Oct. 26 is ‘National Take Back Initiative’ day
FREEHOLD, NJ – If you have unwanted or expired drugs in your medicine cabinets, you can dispose of them properly between 10 a.m. and 2 p.m. on Saturday, Oct. 26 when most Monmouth County law enforcement agencies will accept them as part of the National Take Back Initiative.
“Removing unused and unwanted medications from your medicine cabinet and destroying them appropriately is one way we can protect lives and the environment,” said Freeholder John P. Curley, liaison to the County’s Mental Health and Addiction Services division. “Studies have shown that the majority of people abusing prescription medication have obtained them through raiding the medicine cabinets of family and friends. We need to get these unused medicines out of our homes.”
Curley advises County residents to contact their local police department or visit the federal Drug Enforcement Administration website to find the closest collection site to dispose of their unused, unwanted or expired medicines.
Monmouth County Sheriff Shaun Golden said the program is anonymous and no questions will be asked of participants. The Sheriff’s Office and more than 20 local police departments will be accepting the medications during this event.

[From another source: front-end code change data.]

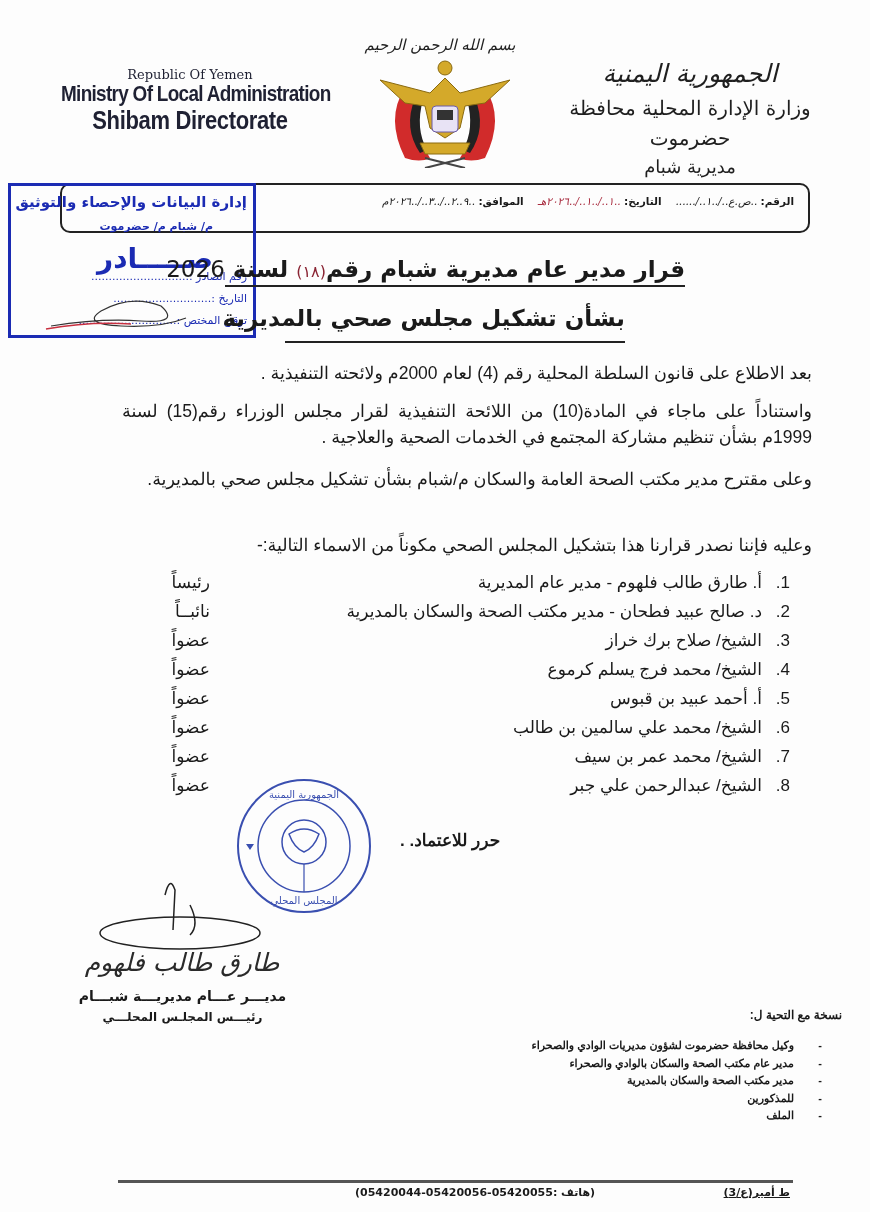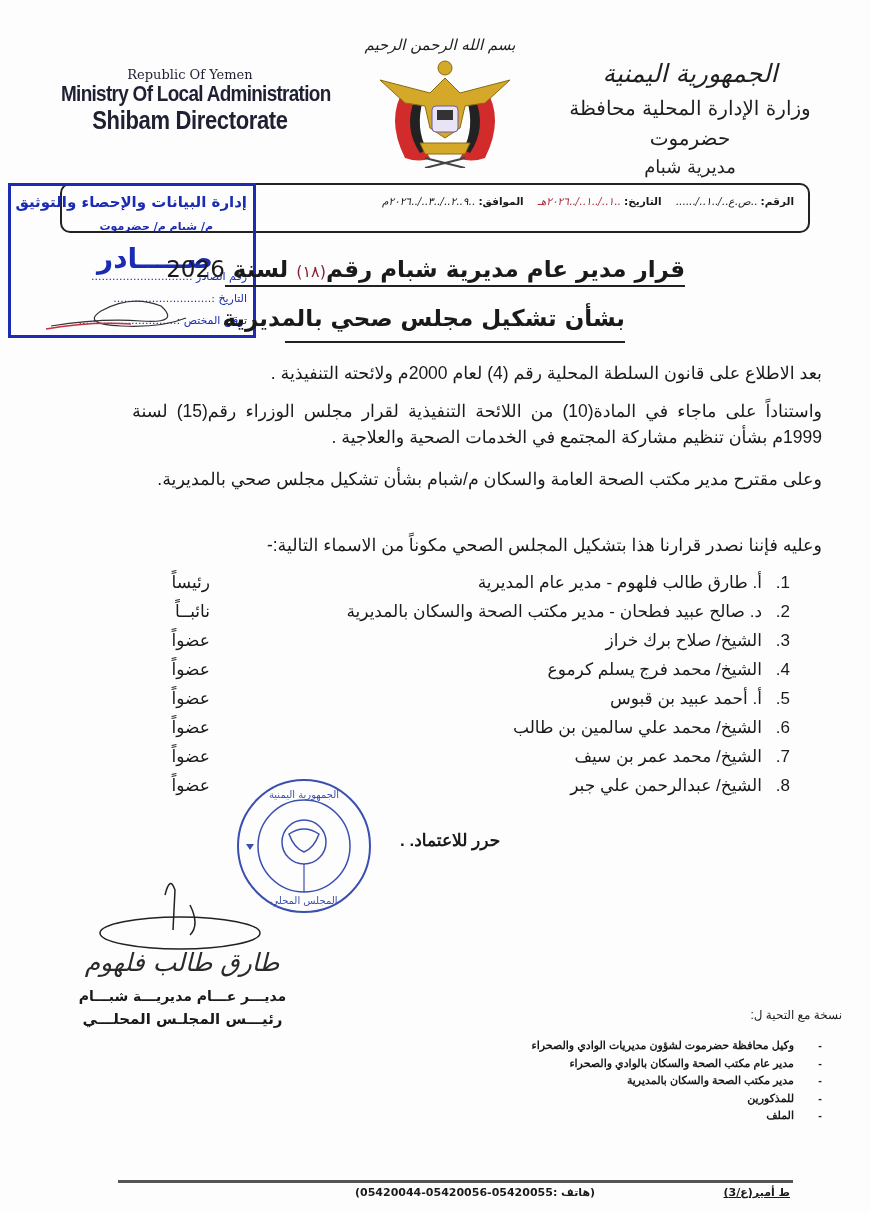"بعد الاطلاع على قانون السلطة" .body-text { right: 48px -> 58px }
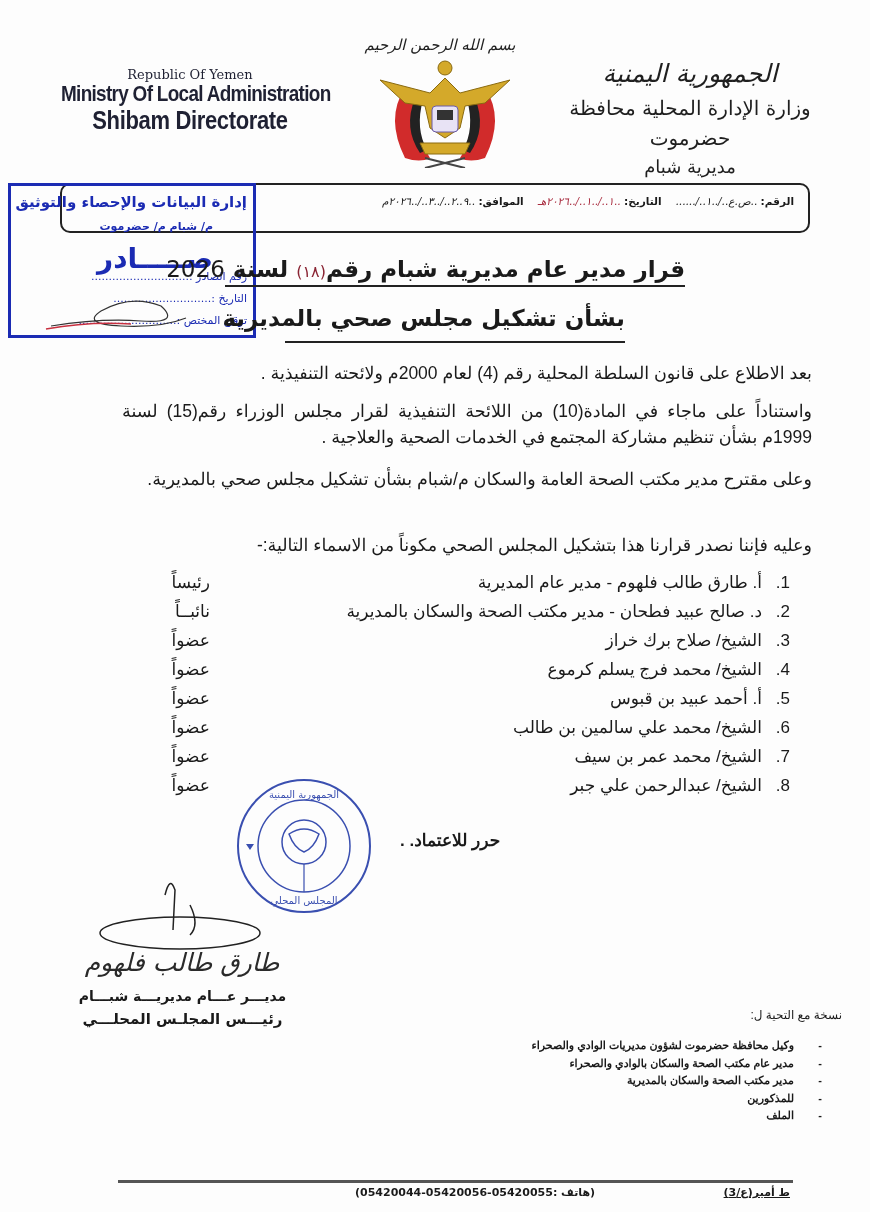"رئيـــس المجلـس المحلـــي" .sig-title2 { font-size: 15px -> 12px }
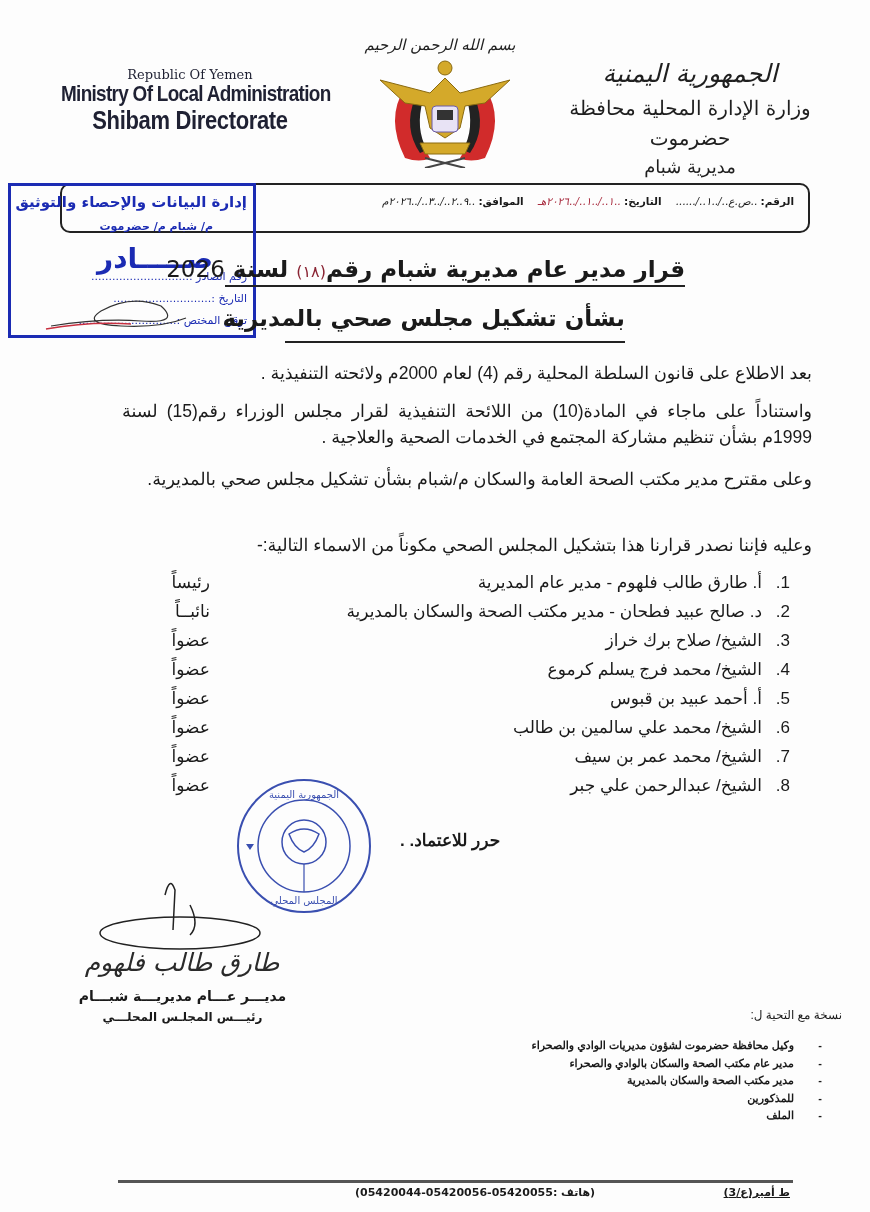"نسخة مع التحية ل:" .cc-label { font-weight: normal -> bold }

The County drop-off location is the Sheriff’s Office at 50 E. Main St. in Freeholdfrom 10 a.m. to 2 p.m. on Oct. 26.
“This effort will reduce the prescription drugs that are easily accessible to our children,” Golden said. “Prescription medicines are considered gateway drugs to other serious and dangerous street drugs. This weekend we can get our unwanted, unused and expired medicines out of our homes.”
The goal of the program is to encourage people to deliver these medications to law enforcement officials who can then dispose of these pills in a safe and non-hazardous manner, preventing them from falling into the hands of juveniles or into the illicit market in our communities.
“A big advantage of this effort is that all of these medicines will be disposed of properly,” said Freeholder Deputy Director Serena DiMaso, liaison to the County’s Reclamation Center. “We will be sending these medicines to the appropriate facilities to be destroyed and they will be kept out of our water supply.”
Nationally, Americans have removed more than 2.9 million pounds (1,409 tons) of medication from circulation in the past two years under the various DEA take back programs.
“Improper disposal of prescription medications could have serious consequences,” DiMaso said. “Unused prescription drugs thrown in the trash can be retrieved and abused or illegally sold. Unused drugs that are flushed can contaminate the water supply. Proper disposal of these drugs saves lives and protects the environment.”
If you miss the Oct. 26 event, you can always drop off unwanted or expired medications at the Monmouth County Sheriff’s Office.